I stopped reading my Psych textbook because it made certain unflattering accusations toward me. The existence of Nevaeh, now made concrete, made Ann mother as well as widow, and didn’t help. Winter came; afternoons at Ann’s house grew dark and oppressive. I began to complain that we never went anywhere. This was ridiculous of me. I didn’t really want to go anywhere, and I would have been afraid to be seen by my classmates with Ann on my arm. But I demanded anyway, because I felt that if I could bring Ann into the light, the primal and secretive aspects of our relationship could be scoured away. Of course, I only dimly understood that what embarrassed me was the same as what aroused me, and that the last thing I wanted was to get my way.
Ann understood me better than I did, and she called my bluff. Great idea, she said, we’ll go to a restaurant. Nevaeh never gets a chance to go out. You can both drink Shirley Temples.
So I dropped it.
But when Ann invited me to go with her to a conference in the Outer Banks, I leapt at the chance. It would thread the needle: I could be out with Ann, in the real world, but some other part of it, where no one I knew would see. I e-mailed my professors and told them I had the chicken pox. I told my mother I had a sore throat, and not to call.
Ann picked me up outside my dorm. I was waiting for her under the warming lamp of the streetlight—I didn’t want her to see that room, with its bunked beds, like a cabin at summer camp, and the yellow ugly soles of my roommate’s feet. It was the middle of the night; we were trying to reach the first ferry of the morning. It was like eloping. As we sped away in the dark, I asked her what she’d done with Nevaeh.

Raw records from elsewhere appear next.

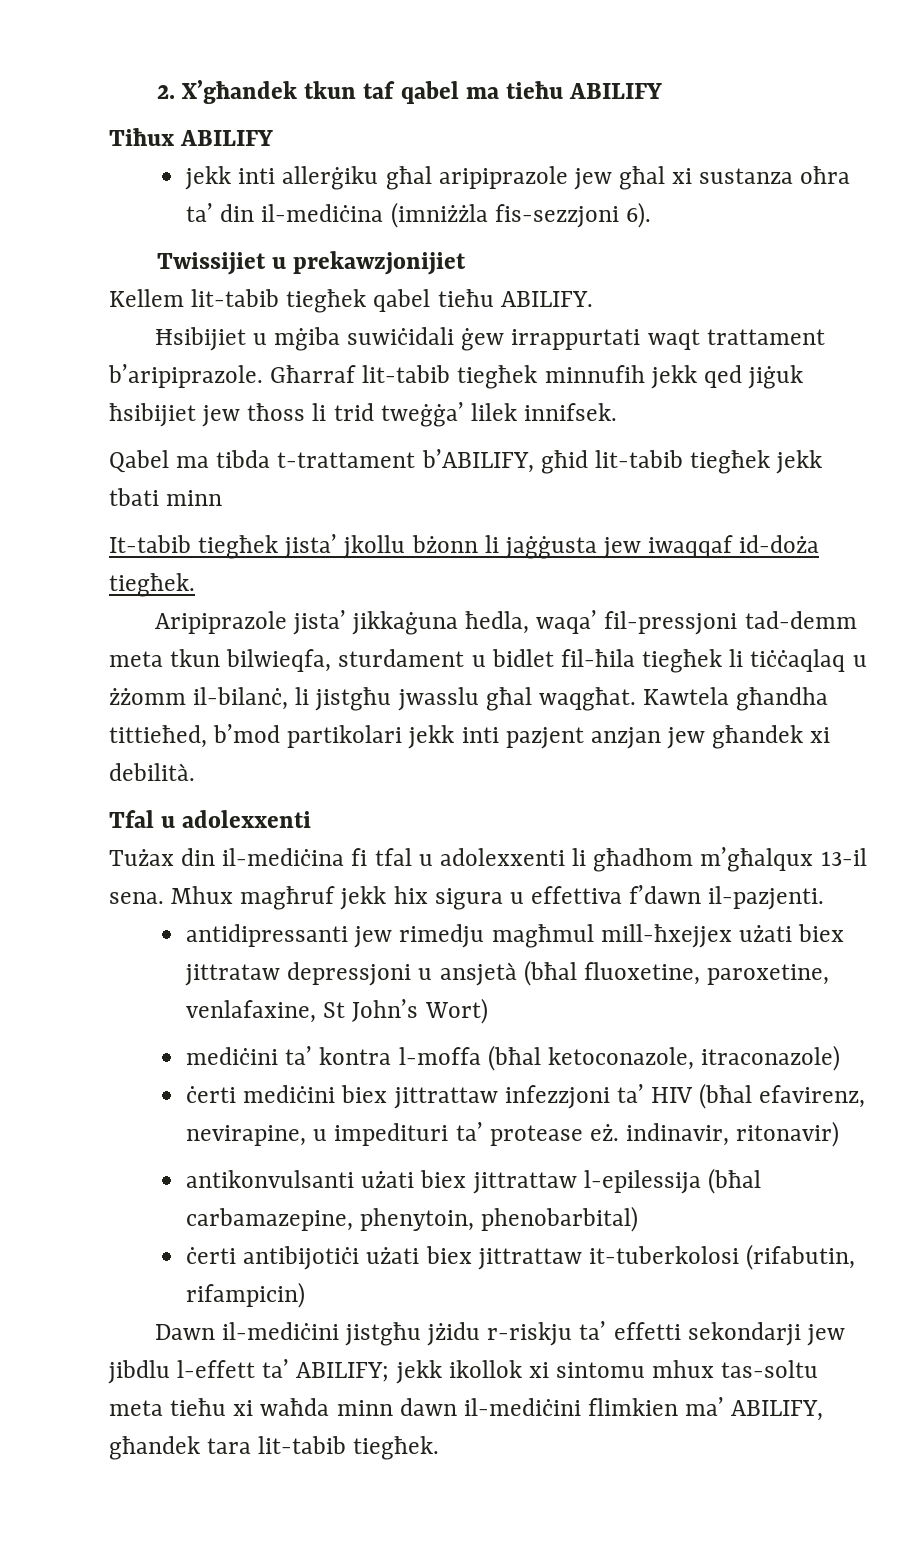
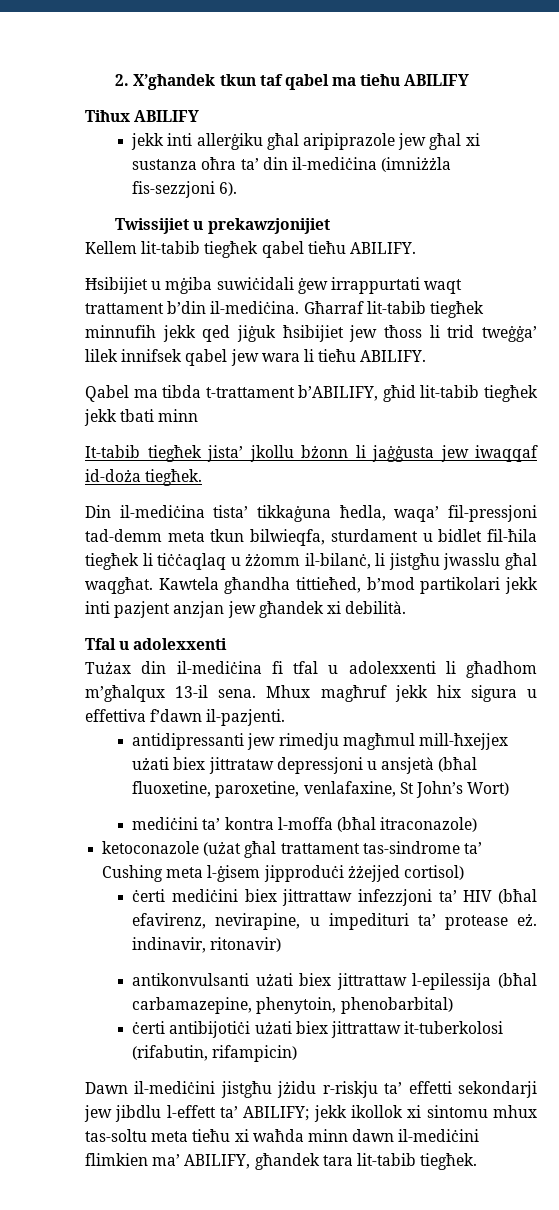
- Ħsibijiet u mġiba suwiċidali ġew irrappurtati waqt trattament b’aripiprazole.
+ Ħsibijiet u mġiba suwiċidali ġew irrappurtati waqt trattament b’din il-mediċina.
- Għarraf lit-tabib tiegħek minnufih jekk qed jiġuk ħsibijiet jew tħoss li trid tweġġa’ lilek innifsek.
+ Għarraf lit-tabib tiegħek minnufih jekk qed jiġuk ħsibijiet jew tħoss li trid tweġġa’ lilek innifsek qabel jew wara li tieħu ABILIFY.
- Aripiprazole jista’ jikkaġuna ħedla, waqa’ fil-pressjoni tad-demm meta tkun bilwieqfa, sturdament u bidlet fil-ħila tiegħek li tiċċaqlaq u żżomm il-bilanċ, li jistgħu jwasslu għal waqgħat.
+ Din il-mediċina tista’ tikkaġuna ħedla, waqa’ fil-pressjoni tad-demm meta tkun bilwieqfa, sturdament u bidlet fil-ħila tiegħek li tiċċaqlaq u żżomm il-bilanċ, li jistgħu jwasslu għal waqgħat.
- mediċini ta’ kontra l-moffa (bħal ketoconazole, itraconazole)
+ mediċini ta’ kontra l-moffa (bħal itraconazole)
+ ketoconazole (użat għal trattament tas-sindrome ta’ Cushing meta l-ġisem jipproduċi żżejjed cortisol)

Dominga has her, she said. We saw the sun rising from the ferry, perched over the black marsh like a blood egg.
Ann drew the shades of our room against the iron plank of the sea. On the floor below, men and women were bustling in lanyards. Ann pulled her own lanyard over her head and became one of them. I was left alone. I was left with the truth, that I was not supposed to be there. I was an interloper at the 12th Annual Conference of Medical Supply Distribution and Advanced Logistics. I felt like a flurry of sand, of beachy grit, carried in by an intruding wind.

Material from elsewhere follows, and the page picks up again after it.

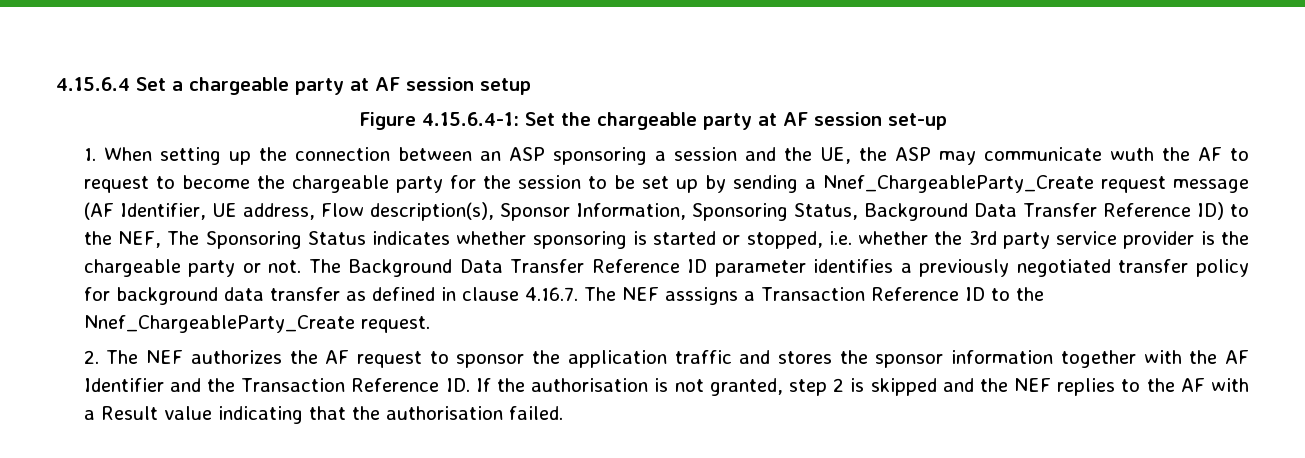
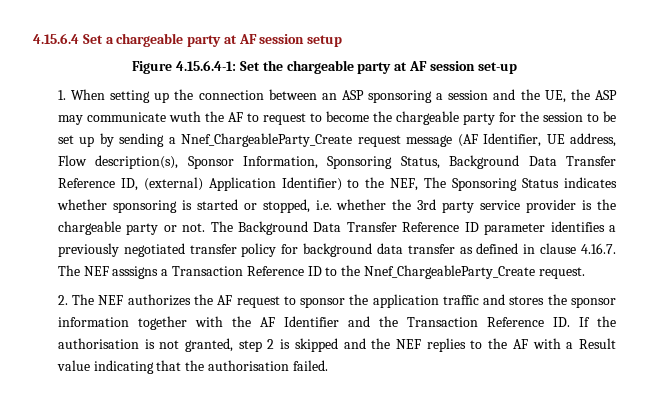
- 1. When setting up the connection between an ASP sponsoring a session and the UE, the ASP may communicate wuth the AF to request to become the chargeable party for the session to be set up by sending a Nnef_ChargeableParty_Create request message (AF Identifier, UE address, Flow description(s), Sponsor Information, Sponsoring Status, Background Data Transfer Reference ID) to the NEF, The Sponsoring Status indicates whether sponsoring is started or stopped, i.e. whether the 3rd party service provider is the chargeable party or not.
+ 1. When setting up the connection between an ASP sponsoring a session and the UE, the ASP may communicate wuth the AF to request to become the chargeable party for the session to be set up by sending a Nnef_ChargeableParty_Create request message (AF Identifier, UE address, Flow description(s), Sponsor Information, Sponsoring Status, Background Data Transfer Reference ID, (external) Application Identifier) to the NEF, The Sponsoring Status indicates whether sponsoring is started or stopped, i.e. whether the 3rd party service provider is the chargeable party or not.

I went out while Ann was at the conference. I was allowed to go anywhere on the island but the conference rooms or the main hall. I walked out upon the conference center’s wooden pier to watch the slow traffic of the pelicans, but I had no lanyard, and I was chased away by a woman with a white polo and a folded hat like a sea captain’s.
For two days I walked the tightly clustered streets of that fishing village. It was December, and everything was closed. The shuttered vacation houses, the assemblages of belfries and turrets filling up with nothing but light, depressed me. In the windows of the darkened shops bits of sea glass blinked like goblin eyes, and every restaurant bore a wooden sign that read C U NEXT SEASON. The sounds of drills and hammers, of motel roofs being repaired, echoes across the crescent harbor, but I never did see the roofers themselves.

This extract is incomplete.